Chef de cozinha da La Pet Cuisine, Veri Noda, já trabalhou no melhor restaurante do mundo, o El Celler de Can Roca. Confira uma entrevista exclusiva para nosso Blog!

Veri Noda - Chefe de Cozinha da La Pet Cuisine Veri Noda - Chefe de Cozinha da La Pet Cuisine

- Veri conte-nos quando e como surgiu seu interesse pela culinária e qual sua formação?

Meu interesse pela culinária surgiu desde pequenina quando comecei a acompanhar minha avó mineira pela cozinha. Eu queria saber como ela preparava seu delicioso lombo de porco na panela de ferro, um doce de leite açucarado, amor aos pedaços, sopa de fubá e outras infinidades de quitutes.

Depois no ano de 1998/99 quando eu ainda cursava a faculdade de Turismo, comecei a trabalhar em restaurantes como garçonete, na pizzaria Piola, no restaurante Oriental (chef Rita Lobo), by Aoyama (chef Adriano Kanashiro). Nestes restaurantes eu fazia meu trabalho no salão, mas sempre de olho na cozinha, ajudava a descascar, picar e principalmente observava aquele ritmo frenético da cozinha. Isso sempre me fascinou!

Em 2002 comecei a fazer estágio num restaurante francês, o extinto Marie (filial “moderna” do Le Casserole) e fui contratada, eu era 1ª mulher naquela cozinha, fiquei super animada e comecei a trabalhar na “praça” de carnes. Após um tempo iniciei a faculdade de Gastronomia no Senac.   

- Você já trabalhou no melhor restaurante do mundo, o El Celler de Can Roca, do Chef Joan Roca. O que você fazia lá e como foi essa experiência?
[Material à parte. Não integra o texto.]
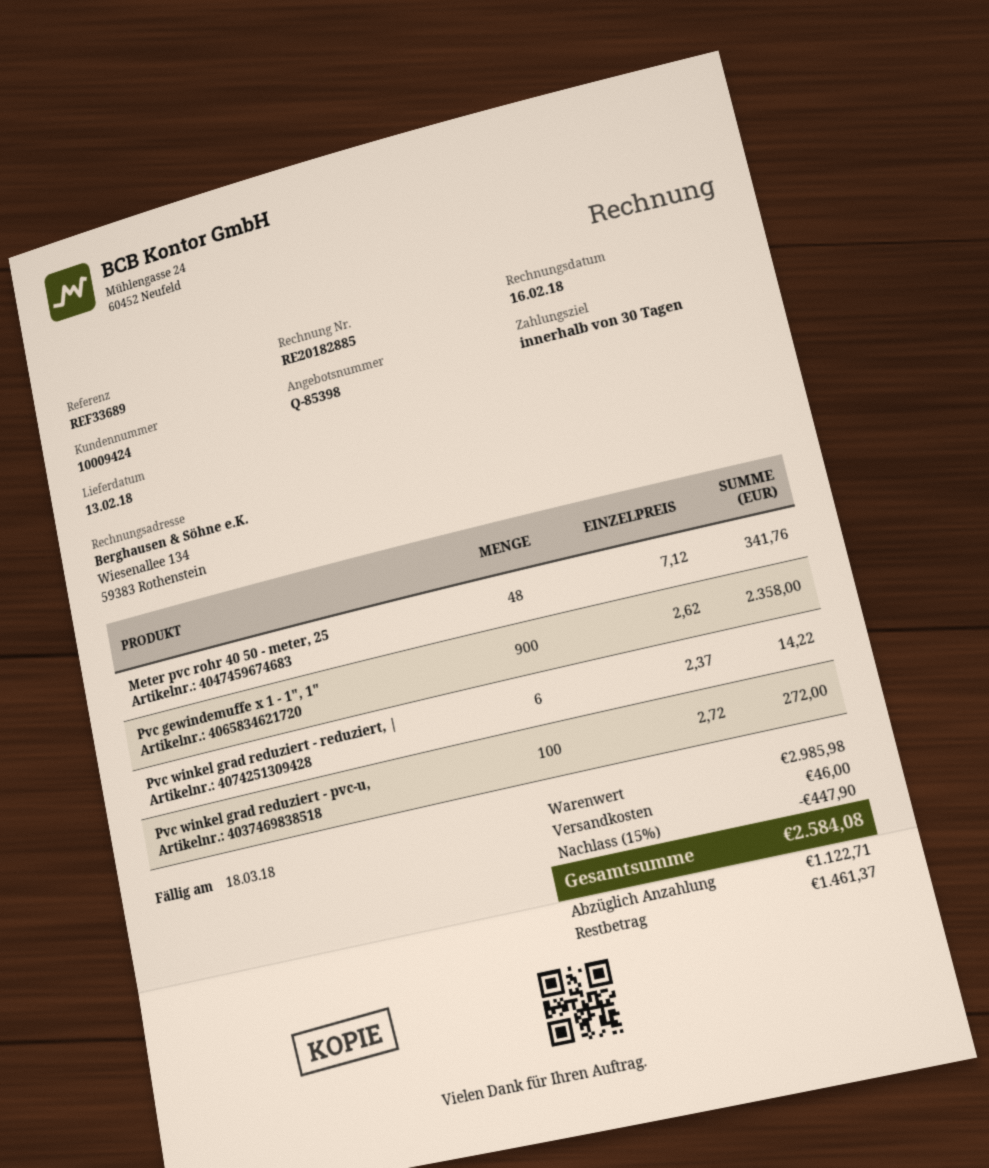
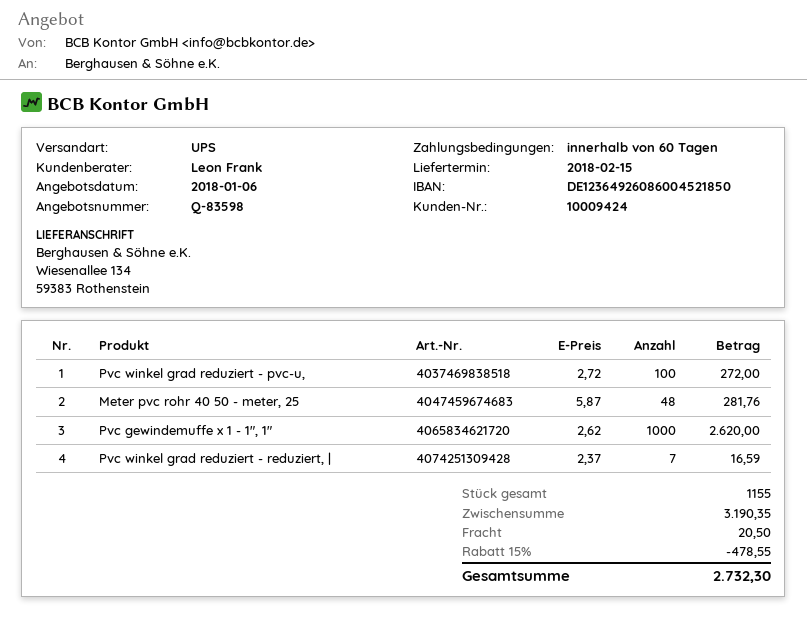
quote number: Q-85398 -> Q-83598
delivery date: 2018-02-13 -> 2018-02-15
payment terms: 30 days -> 60 days
Meter pvc rohr 40 50 - meter, 25: 48 x 7.12 = 341.76 -> 48 x 5.87 = 281.76
Pvc gewindemuffe x 1 - 1", 1": 900 x 2.62 = 2358.00 -> 1000 x 2.62 = 2620.00
Pvc winkel grad reduziert - reduziert, |: 6 x 2.37 = 14.22 -> 7 x 2.37 = 16.59
subtotal: 2985.98 -> 3190.35
discount: 15% = 447.90 -> 15% = 478.55
shipping: 46.00 -> 20.50
total: 2584.08 -> 2732.30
O Celler de Can Roca fica em Girona, uma pequena e linda cidade a 1 hora de Barcelona. Fui para lá para fazer um estágio de 6 meses em todas as “praças”, carnes, pescados, confeitaria e entradas. Porém após 2 meses de estágio fui convidada a fazer parte da equipe da confeitaria, aceitei com toda a convicção!

A experiência foi maravilhosa, permaneci lá por 4 anos, 2 anos na confeitaria do restaurante e 2 anos na confeitaria dos banquetes. Eram jornadas super puxadas de 12, 14 horas, muito aprendizado de novas técnicas e de trabalho em equipe.

- Você já tinha se imaginado trabalhando com alimentação natural para pets? Como foi essa transição e a entrada nesse segmento?

Não, eu nunca me imaginei trabalhando com alimentação natural para pets, aliás eu não sabia da existência deste segmento até minha irmã/sócia Juliana me apresentar a proposta deste projeto. A transição não foi complicada, porque eu utilizo as mesmas técnicas da cozinha humana, o que muda são somente as recitas que são super estudadas para que o valor nutricional e o balanceamento seja adequado para os pets.

- Quando você e sua irmã, a veterinária Juliana Bechara, resolveram abrir a La Pet Cuisine (em 2012), esse conceito de alimentação natural era algo muito novo no mercado brasileiro. Como foi encarar esse desafio?

Era algo totalmente novo, existia uma empresa no Rio que comercializava, mas ainda era muito pouco divulgado. No início foi muito difícil, pois havia muita resistência por parte dos tutores, veterinários e pet shops em oferecer a alimentação natural para os pets, mas aos poucos com um conhecimento maior deste tipo de alimentação foram surgindo novos adeptos.